A parole rinuncia ai soldi dello Stato. Ma da parlamentare ha speso oltre 400mila euro

Quanto ci costa Di Maio Gli scontrini d'oro da 7.300 euro al mese

Il M5S è ormai pronto per guidare un governo, consociativo o di scopo purchessia, giunto com'è alla fine di un percorso di trasformazione, avvenuto come si sa, non senza drammi e strappi. E a caro prezzo, almeno per i contribuenti, perché la costruzione del leader che incarna il nuovo corso del M5S è costata tempo, ma soprattutto denaro: più di 400mila euro. A tanto ammontano i rimborsi spese che Luigi di Maio ha totalizzato in 5 anni di legislatura.

Quasi tre volte quanto speso dal pur dinamico Roberto Fico, suo diretto competitor. La media fa 7.310 euro al mese. Come documentato da Panorama, gran parte dei soldi, erogati dalla Camera, sono serviti per «attività ed eventi sul territorio»: ben 191mila euro. Scomponendo poi questa somma, circa 50mila euro sono andati per «missioni non ufficiali» e 73.985 euro «in spese logistiche per la partecipazione agli eventi». Non male per il leader del movimento che si vanta di rinunciare al finanziamneto pubblico.

È dunque seguendo la pista dei soldi che oggi è possibile raccontare la mutazione dei grillini da forza di lotta a forza di governo. Un percorso lungo, fatto di piccoli passi, ma assai significativi del nuovo corso guidato dalla Casaleggio Associati. Basta con le piazze aizzate dai tribuni Grillo e Di Battista, il giovane leader pentastellato è più a suo agio nell'ovattata sala conferenze del Tempio di Adriano, per incontrare industriali, imprenditori e lobbisti, ai quali di Maio il 29 gennaio scorso presenta i nomi da lui scelti personalmente per i collegi uninominal. Ma i primi segnali di una certa predisposizione alla «flessibilità» etica, di Maio li mostra già all'ingresso in parlamento, nel 2013. Da un lato il simbolico rifiuto all'appellativo di onorevole, in luogo di un più rivoluzionario «cittadino», dall'altro la «dimenticanza» nella dichiarazione patrimoniale all'ufficio della Camera, sulla sua partecipazione al 50% in una società di costruzioni (la Ardima) insieme alla sorella Rosalba.

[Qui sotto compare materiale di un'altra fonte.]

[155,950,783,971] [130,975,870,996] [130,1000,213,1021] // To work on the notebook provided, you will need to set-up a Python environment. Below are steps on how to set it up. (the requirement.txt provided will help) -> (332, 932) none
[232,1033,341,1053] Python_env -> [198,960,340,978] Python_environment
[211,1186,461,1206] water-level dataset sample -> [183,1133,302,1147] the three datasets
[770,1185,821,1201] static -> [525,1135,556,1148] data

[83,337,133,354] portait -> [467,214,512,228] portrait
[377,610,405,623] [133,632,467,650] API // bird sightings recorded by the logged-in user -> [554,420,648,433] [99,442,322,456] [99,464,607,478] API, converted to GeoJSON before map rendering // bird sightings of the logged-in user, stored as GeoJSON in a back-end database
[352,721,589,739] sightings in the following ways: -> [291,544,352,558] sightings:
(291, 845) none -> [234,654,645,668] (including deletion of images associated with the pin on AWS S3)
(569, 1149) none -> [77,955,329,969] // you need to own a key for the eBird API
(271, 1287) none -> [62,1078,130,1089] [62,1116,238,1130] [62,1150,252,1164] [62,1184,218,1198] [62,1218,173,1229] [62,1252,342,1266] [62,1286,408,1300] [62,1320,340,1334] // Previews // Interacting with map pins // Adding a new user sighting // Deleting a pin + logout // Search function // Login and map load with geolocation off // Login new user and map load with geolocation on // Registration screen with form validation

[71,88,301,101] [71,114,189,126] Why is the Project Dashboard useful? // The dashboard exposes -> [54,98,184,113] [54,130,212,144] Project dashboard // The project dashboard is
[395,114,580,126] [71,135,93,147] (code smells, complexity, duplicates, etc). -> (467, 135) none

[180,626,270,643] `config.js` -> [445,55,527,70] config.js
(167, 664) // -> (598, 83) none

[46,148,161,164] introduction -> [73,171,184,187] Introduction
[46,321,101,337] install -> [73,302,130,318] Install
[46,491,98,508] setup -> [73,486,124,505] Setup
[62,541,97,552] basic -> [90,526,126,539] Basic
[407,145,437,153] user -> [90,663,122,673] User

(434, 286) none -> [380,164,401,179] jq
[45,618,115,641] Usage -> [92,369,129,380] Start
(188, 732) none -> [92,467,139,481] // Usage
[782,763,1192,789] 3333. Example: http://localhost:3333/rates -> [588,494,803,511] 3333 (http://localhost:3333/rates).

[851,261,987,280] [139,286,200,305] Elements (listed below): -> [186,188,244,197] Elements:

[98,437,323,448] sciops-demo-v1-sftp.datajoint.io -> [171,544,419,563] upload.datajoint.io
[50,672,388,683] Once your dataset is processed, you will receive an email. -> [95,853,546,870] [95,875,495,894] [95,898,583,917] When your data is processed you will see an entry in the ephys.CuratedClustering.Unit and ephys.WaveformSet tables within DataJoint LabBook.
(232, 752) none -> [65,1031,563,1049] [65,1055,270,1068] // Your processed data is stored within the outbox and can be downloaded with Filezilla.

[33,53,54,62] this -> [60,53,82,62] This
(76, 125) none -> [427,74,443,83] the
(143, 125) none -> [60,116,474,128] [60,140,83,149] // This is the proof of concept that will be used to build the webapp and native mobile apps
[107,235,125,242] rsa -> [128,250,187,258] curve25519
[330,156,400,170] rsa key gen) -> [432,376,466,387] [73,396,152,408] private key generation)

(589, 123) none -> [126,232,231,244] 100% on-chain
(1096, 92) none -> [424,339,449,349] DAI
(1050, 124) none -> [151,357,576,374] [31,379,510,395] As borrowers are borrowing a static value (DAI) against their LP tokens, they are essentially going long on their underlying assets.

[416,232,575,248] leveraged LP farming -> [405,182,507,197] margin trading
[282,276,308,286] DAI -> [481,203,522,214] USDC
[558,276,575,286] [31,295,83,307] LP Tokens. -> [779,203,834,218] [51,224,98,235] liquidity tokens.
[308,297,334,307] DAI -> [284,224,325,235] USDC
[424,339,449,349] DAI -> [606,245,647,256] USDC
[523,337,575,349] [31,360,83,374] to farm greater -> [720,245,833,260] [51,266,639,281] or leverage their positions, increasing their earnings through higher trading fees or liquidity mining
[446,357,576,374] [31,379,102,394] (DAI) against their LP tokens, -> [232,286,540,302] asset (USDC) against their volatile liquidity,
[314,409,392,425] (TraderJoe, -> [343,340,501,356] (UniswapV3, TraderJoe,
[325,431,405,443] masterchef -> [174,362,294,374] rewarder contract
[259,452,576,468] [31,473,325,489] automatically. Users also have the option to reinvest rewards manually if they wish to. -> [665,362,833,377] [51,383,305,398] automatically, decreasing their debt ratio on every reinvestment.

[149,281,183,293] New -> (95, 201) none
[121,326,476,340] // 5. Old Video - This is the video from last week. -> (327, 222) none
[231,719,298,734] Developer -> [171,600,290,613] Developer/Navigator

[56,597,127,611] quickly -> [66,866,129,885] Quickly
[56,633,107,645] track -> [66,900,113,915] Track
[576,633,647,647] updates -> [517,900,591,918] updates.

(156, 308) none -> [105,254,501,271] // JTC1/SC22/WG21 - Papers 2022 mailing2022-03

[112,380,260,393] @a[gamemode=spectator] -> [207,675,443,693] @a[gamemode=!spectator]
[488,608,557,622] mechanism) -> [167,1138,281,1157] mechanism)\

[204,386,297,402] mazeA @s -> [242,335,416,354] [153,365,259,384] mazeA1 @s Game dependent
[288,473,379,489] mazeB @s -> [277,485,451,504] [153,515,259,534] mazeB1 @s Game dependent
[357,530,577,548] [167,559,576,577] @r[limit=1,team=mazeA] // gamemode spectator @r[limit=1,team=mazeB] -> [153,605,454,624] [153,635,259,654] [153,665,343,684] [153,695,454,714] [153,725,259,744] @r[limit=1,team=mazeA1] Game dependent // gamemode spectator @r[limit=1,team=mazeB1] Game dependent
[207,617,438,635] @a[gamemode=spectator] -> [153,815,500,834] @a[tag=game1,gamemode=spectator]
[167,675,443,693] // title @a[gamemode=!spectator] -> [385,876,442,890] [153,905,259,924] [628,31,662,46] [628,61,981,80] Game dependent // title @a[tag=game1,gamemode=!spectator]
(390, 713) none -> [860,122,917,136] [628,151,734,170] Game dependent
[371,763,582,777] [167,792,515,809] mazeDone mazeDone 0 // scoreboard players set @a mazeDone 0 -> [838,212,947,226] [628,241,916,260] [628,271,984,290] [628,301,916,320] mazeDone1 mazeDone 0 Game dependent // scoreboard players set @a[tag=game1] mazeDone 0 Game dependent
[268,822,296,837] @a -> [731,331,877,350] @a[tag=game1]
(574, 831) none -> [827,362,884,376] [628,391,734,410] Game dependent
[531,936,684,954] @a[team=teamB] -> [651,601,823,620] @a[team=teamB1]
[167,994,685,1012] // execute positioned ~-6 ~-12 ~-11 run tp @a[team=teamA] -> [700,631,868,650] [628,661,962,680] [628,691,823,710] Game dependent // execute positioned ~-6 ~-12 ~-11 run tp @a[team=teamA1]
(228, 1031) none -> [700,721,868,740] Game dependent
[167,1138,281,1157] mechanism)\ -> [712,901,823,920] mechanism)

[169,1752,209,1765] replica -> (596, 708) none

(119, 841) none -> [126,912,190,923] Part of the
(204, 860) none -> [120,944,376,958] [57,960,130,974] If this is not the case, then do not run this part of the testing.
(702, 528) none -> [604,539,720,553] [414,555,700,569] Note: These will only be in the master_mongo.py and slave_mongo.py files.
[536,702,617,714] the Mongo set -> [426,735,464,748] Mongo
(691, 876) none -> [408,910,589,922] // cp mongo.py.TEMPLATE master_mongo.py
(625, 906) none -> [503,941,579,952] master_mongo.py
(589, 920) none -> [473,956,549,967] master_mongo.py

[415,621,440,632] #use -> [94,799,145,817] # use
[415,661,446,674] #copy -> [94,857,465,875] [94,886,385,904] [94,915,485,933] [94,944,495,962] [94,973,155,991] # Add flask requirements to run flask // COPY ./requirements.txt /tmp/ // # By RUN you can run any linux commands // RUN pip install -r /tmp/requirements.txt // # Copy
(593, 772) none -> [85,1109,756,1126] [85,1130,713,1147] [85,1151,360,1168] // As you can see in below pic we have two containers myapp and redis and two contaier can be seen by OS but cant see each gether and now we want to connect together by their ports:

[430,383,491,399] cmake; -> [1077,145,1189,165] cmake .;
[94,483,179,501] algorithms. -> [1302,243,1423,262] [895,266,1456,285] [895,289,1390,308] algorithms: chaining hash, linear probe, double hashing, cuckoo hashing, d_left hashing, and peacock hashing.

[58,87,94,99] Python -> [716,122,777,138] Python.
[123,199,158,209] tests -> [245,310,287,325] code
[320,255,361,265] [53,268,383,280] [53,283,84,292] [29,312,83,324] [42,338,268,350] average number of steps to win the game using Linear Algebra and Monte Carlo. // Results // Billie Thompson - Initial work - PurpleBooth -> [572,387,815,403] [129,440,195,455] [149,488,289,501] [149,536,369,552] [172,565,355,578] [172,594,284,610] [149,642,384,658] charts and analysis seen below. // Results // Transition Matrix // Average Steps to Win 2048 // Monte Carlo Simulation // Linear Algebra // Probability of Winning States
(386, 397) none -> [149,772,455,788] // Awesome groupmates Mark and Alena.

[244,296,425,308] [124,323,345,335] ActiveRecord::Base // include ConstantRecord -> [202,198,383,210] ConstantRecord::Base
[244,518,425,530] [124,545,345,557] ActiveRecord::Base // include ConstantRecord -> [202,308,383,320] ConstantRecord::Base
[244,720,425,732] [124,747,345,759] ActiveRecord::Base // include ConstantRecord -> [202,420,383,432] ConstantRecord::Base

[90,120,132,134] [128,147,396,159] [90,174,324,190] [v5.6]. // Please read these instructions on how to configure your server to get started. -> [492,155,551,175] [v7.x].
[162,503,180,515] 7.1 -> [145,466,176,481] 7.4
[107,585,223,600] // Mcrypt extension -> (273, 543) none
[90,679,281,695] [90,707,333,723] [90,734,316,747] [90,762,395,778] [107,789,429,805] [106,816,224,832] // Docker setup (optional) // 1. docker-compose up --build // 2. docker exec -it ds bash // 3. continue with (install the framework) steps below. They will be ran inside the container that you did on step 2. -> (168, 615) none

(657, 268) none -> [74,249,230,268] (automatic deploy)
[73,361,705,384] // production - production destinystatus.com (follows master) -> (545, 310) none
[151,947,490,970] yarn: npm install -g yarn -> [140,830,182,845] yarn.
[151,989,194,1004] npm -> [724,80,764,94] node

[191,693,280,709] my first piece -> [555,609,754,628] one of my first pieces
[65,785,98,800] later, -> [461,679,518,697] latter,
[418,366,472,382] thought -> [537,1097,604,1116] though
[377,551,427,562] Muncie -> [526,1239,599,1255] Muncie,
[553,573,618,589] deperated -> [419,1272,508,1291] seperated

Tant'è, i duri e puri della base son distratti da ben altre crociate, mentre il giovane vicepresidente della Camera entra con inaspettata disinvoltura nella macchina parlamentare. Nella legislatura appena conclusa, di Maio vanta infatti l'83% delle presenze, ma cosa strana, risulta aver partecipato a poco più del 30% delle votazioni. Come si spiega? Facile, ci si dà alle missioni, e Luigino si dà, senza risparmio. Basta un certificato e, come a scuola, l'assenza è giustificata, ma soprattutto le decurtazioni di stipendio scongiurate. Tanto chi controlla? Di certo non la Casaleggio Associati, troppo occupata a randellare e purgare gli eccessi di zelo rivoluzionario degli altri adepti, intanto proprio sulla vil pecunia il Nostro mostra abilità da politico navigato, aggirando le ferree regole dettate dal codice etico interno, tetto a 3mila euro e niente benefit. Novello giano bifronte, interprete di un doppiopesismo dagli esiti imprevedibili, «Giggino webmaster» porta così anche a spese nostre, il M5S sempre più lontano dalle origini e sempre più vicino a lidi democristiani. Parabola dalla quale hanno già preso le distanze Beppe Grillo e Alessandro di Battista. Il comico genovese si prepara a «rifondare» il movimento delle origini? È la tesi sostenuta ieri dal sito Dagospia. Ma Grillo smentisce parlando di gossip: «È tutta invidia», dice.

Forse per il nuovo M5S del 2018, pronto ad andare al governo costi quel che costi.